**REQUIRED WORK:** Print each of the entries exactly, leaving nothing out.

Stored data entries
-----
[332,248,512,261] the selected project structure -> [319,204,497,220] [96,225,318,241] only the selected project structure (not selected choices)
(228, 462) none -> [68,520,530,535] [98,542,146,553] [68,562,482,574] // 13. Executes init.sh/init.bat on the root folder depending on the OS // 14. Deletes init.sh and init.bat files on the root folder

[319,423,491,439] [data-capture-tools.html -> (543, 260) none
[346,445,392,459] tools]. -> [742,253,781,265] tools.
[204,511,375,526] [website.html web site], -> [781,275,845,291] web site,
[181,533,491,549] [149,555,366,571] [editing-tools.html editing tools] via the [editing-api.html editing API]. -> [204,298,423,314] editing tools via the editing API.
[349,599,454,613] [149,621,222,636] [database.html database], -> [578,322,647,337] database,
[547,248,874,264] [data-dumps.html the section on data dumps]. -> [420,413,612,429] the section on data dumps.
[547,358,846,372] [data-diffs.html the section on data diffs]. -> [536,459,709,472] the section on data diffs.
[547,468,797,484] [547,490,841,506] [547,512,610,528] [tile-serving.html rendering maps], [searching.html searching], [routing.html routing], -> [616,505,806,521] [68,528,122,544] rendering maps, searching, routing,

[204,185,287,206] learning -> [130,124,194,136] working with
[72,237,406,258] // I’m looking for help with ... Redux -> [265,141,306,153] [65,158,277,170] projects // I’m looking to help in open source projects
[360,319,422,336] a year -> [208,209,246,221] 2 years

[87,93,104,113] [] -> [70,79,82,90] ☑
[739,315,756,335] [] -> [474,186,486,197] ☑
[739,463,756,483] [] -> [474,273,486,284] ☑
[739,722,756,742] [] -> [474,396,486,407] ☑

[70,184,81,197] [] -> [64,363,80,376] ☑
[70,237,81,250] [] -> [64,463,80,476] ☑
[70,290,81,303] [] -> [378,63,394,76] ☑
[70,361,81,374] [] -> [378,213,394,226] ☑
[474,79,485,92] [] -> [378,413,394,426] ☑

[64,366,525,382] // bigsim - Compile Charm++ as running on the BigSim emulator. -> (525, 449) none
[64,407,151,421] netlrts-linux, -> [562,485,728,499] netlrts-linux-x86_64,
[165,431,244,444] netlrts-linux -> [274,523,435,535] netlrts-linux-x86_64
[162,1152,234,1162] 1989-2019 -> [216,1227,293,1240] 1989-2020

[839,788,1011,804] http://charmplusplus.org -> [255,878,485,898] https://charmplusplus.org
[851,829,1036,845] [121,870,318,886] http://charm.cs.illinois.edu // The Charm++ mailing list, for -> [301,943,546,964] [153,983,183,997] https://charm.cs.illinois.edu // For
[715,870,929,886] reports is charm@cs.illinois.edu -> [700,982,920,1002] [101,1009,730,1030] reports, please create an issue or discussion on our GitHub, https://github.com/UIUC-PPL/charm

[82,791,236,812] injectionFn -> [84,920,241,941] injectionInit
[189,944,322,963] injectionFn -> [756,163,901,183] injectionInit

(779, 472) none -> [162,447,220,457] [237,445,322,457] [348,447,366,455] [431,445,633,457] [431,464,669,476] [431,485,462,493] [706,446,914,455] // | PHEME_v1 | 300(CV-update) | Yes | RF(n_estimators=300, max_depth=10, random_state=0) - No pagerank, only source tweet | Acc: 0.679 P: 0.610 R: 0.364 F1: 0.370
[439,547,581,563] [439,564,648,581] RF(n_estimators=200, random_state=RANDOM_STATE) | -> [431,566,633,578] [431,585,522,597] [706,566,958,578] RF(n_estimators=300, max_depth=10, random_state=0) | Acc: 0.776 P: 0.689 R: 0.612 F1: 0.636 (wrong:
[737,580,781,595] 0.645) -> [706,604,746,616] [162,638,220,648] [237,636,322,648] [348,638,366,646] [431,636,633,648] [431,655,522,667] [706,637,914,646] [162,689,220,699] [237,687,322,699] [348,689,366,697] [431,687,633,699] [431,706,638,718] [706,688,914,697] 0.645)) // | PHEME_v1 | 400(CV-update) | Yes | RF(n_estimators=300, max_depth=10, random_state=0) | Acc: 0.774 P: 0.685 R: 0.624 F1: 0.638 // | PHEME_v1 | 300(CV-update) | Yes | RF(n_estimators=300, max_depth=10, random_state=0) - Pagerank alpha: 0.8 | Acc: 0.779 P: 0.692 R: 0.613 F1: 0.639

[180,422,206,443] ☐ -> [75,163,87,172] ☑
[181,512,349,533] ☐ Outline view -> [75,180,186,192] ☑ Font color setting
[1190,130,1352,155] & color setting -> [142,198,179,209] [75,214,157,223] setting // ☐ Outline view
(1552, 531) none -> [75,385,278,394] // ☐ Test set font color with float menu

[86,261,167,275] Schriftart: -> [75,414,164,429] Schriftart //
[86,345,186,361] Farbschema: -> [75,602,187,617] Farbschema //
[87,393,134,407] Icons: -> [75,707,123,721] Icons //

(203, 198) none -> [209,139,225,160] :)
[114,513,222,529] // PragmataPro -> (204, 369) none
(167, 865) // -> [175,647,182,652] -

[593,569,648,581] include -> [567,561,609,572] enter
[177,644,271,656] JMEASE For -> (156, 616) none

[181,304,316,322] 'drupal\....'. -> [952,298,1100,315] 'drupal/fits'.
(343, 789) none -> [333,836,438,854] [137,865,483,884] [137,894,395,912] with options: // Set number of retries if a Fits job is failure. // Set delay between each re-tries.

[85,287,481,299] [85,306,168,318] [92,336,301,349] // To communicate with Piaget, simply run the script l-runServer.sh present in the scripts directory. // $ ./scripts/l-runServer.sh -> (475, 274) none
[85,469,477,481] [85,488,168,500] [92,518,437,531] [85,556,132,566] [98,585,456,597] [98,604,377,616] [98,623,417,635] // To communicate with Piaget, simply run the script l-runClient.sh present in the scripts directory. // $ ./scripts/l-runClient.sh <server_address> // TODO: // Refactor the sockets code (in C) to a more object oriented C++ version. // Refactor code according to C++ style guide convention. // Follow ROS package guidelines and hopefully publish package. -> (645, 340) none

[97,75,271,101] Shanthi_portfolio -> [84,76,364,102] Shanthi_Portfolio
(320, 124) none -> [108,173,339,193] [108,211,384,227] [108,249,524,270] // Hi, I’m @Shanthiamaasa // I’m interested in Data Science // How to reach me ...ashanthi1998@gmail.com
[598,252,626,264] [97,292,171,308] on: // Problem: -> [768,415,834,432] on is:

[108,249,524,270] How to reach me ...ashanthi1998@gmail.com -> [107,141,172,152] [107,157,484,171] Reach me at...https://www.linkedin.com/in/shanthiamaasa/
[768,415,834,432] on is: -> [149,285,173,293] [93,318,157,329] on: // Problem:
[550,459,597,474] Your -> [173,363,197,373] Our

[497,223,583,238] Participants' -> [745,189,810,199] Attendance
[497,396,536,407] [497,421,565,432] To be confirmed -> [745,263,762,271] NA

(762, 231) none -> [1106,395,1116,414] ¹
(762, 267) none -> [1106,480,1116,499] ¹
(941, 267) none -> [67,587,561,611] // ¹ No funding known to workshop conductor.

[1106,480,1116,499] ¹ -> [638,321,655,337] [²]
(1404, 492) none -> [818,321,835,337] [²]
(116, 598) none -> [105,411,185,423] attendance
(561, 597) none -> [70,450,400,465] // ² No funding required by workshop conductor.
-----
**EXERCISE SOLUTION:**
[332,248,512,261] the selected project structure -> [319,204,497,220] [96,225,318,241] only the selected project structure (not selected choices)
(228, 462) none -> [68,520,530,535] [98,542,146,553] [68,562,482,574] // 13. Executes init.sh/init.bat on the root folder depending on the OS // 14. Deletes init.sh and init.bat files on the root folder

[319,423,491,439] [data-capture-tools.html -> (543, 260) none
[346,445,392,459] tools]. -> [742,253,781,265] tools.
[204,511,375,526] [website.html web site], -> [781,275,845,291] web site,
[181,533,491,549] [149,555,366,571] [editing-tools.html editing tools] via the [editing-api.html editing API]. -> [204,298,423,314] editing tools via the editing API.
[349,599,454,613] [149,621,222,636] [database.html database], -> [578,322,647,337] database,
[547,248,874,264] [data-dumps.html the section on data dumps]. -> [420,413,612,429] the section on data dumps.
[547,358,846,372] [data-diffs.html the section on data diffs]. -> [536,459,709,472] the section on data diffs.
[547,468,797,484] [547,490,841,506] [547,512,610,528] [tile-serving.html rendering maps], [searching.html searching], [routing.html routing], -> [616,505,806,521] [68,528,122,544] rendering maps, searching, routing,

[204,185,287,206] learning -> [130,124,194,136] working with
[72,237,406,258] // I’m looking for help with ... Redux -> [265,141,306,153] [65,158,277,170] projects // I’m looking to help in open source projects
[360,319,422,336] a year -> [208,209,246,221] 2 years

[87,93,104,113] [] -> [70,79,82,90] ☑
[739,315,756,335] [] -> [474,186,486,197] ☑
[739,463,756,483] [] -> [474,273,486,284] ☑
[739,722,756,742] [] -> [474,396,486,407] ☑

[70,184,81,197] [] -> [64,363,80,376] ☑
[70,237,81,250] [] -> [64,463,80,476] ☑
[70,290,81,303] [] -> [378,63,394,76] ☑
[70,361,81,374] [] -> [378,213,394,226] ☑
[474,79,485,92] [] -> [378,413,394,426] ☑

[64,366,525,382] // bigsim - Compile Charm++ as running on the BigSim emulator. -> (525, 449) none
[64,407,151,421] netlrts-linux, -> [562,485,728,499] netlrts-linux-x86_64,
[165,431,244,444] netlrts-linux -> [274,523,435,535] netlrts-linux-x86_64
[162,1152,234,1162] 1989-2019 -> [216,1227,293,1240] 1989-2020

[839,788,1011,804] http://charmplusplus.org -> [255,878,485,898] https://charmplusplus.org
[851,829,1036,845] [121,870,318,886] http://charm.cs.illinois.edu // The Charm++ mailing list, for -> [301,943,546,964] [153,983,183,997] https://charm.cs.illinois.edu // For
[715,870,929,886] reports is charm@cs.illinois.edu -> [700,982,920,1002] [101,1009,730,1030] reports, please create an issue or discussion on our GitHub, https://github.com/UIUC-PPL/charm

[82,791,236,812] injectionFn -> [84,920,241,941] injectionInit
[189,944,322,963] injectionFn -> [756,163,901,183] injectionInit

(779, 472) none -> [162,447,220,457] [237,445,322,457] [348,447,366,455] [431,445,633,457] [431,464,669,476] [431,485,462,493] [706,446,914,455] // | PHEME_v1 | 300(CV-update) | Yes | RF(n_estimators=300, max_depth=10, random_state=0) - No pagerank, only source tweet | Acc: 0.679 P: 0.610 R: 0.364 F1: 0.370
[439,547,581,563] [439,564,648,581] RF(n_estimators=200, random_state=RANDOM_STATE) | -> [431,566,633,578] [431,585,522,597] [706,566,958,578] RF(n_estimators=300, max_depth=10, random_state=0) | Acc: 0.776 P: 0.689 R: 0.612 F1: 0.636 (wrong:
[737,580,781,595] 0.645) -> [706,604,746,616] [162,638,220,648] [237,636,322,648] [348,638,366,646] [431,636,633,648] [431,655,522,667] [706,637,914,646] [162,689,220,699] [237,687,322,699] [348,689,366,697] [431,687,633,699] [431,706,638,718] [706,688,914,697] 0.645)) // | PHEME_v1 | 400(CV-update) | Yes | RF(n_estimators=300, max_depth=10, random_state=0) | Acc: 0.774 P: 0.685 R: 0.624 F1: 0.638 // | PHEME_v1 | 300(CV-update) | Yes | RF(n_estimators=300, max_depth=10, random_state=0) - Pagerank alpha: 0.8 | Acc: 0.779 P: 0.692 R: 0.613 F1: 0.639

[180,422,206,443] ☐ -> [75,163,87,172] ☑
[181,512,349,533] ☐ Outline view -> [75,180,186,192] ☑ Font color setting
[1190,130,1352,155] & color setting -> [142,198,179,209] [75,214,157,223] setting // ☐ Outline view
(1552, 531) none -> [75,385,278,394] // ☐ Test set font color with float menu

[86,261,167,275] Schriftart: -> [75,414,164,429] Schriftart //
[86,345,186,361] Farbschema: -> [75,602,187,617] Farbschema //
[87,393,134,407] Icons: -> [75,707,123,721] Icons //

(203, 198) none -> [209,139,225,160] :)
[114,513,222,529] // PragmataPro -> (204, 369) none
(167, 865) // -> [175,647,182,652] -

[593,569,648,581] include -> [567,561,609,572] enter
[177,644,271,656] JMEASE For -> (156, 616) none

[181,304,316,322] 'drupal\....'. -> [952,298,1100,315] 'drupal/fits'.
(343, 789) none -> [333,836,438,854] [137,865,483,884] [137,894,395,912] with options: // Set number of retries if a Fits job is failure. // Set delay between each re-tries.

[85,287,481,299] [85,306,168,318] [92,336,301,349] // To communicate with Piaget, simply run the script l-runServer.sh present in the scripts directory. // $ ./scripts/l-runServer.sh -> (475, 274) none
[85,469,477,481] [85,488,168,500] [92,518,437,531] [85,556,132,566] [98,585,456,597] [98,604,377,616] [98,623,417,635] // To communicate with Piaget, simply run the script l-runClient.sh present in the scripts directory. // $ ./scripts/l-runClient.sh <server_address> // TODO: // Refactor the sockets code (in C) to a more object oriented C++ version. // Refactor code according to C++ style guide convention. // Follow ROS package guidelines and hopefully publish package. -> (645, 340) none

[97,75,271,101] Shanthi_portfolio -> [84,76,364,102] Shanthi_Portfolio
(320, 124) none -> [108,173,339,193] [108,211,384,227] [108,249,524,270] // Hi, I’m @Shanthiamaasa // I’m interested in Data Science // How to reach me ...ashanthi1998@gmail.com
[598,252,626,264] [97,292,171,308] on: // Problem: -> [768,415,834,432] on is:

[108,249,524,270] How to reach me ...ashanthi1998@gmail.com -> [107,141,172,152] [107,157,484,171] Reach me at...https://www.linkedin.com/in/shanthiamaasa/
[768,415,834,432] on is: -> [149,285,173,293] [93,318,157,329] on: // Problem:
[550,459,597,474] Your -> [173,363,197,373] Our

[497,223,583,238] Participants' -> [745,189,810,199] Attendance
[497,396,536,407] [497,421,565,432] To be confirmed -> [745,263,762,271] NA

(762, 231) none -> [1106,395,1116,414] ¹
(762, 267) none -> [1106,480,1116,499] ¹
(941, 267) none -> [67,587,561,611] // ¹ No funding known to workshop conductor.

[1106,480,1116,499] ¹ -> [638,321,655,337] [²]
(1404, 492) none -> [818,321,835,337] [²]
(116, 598) none -> [105,411,185,423] attendance
(561, 597) none -> [70,450,400,465] // ² No funding required by workshop conductor.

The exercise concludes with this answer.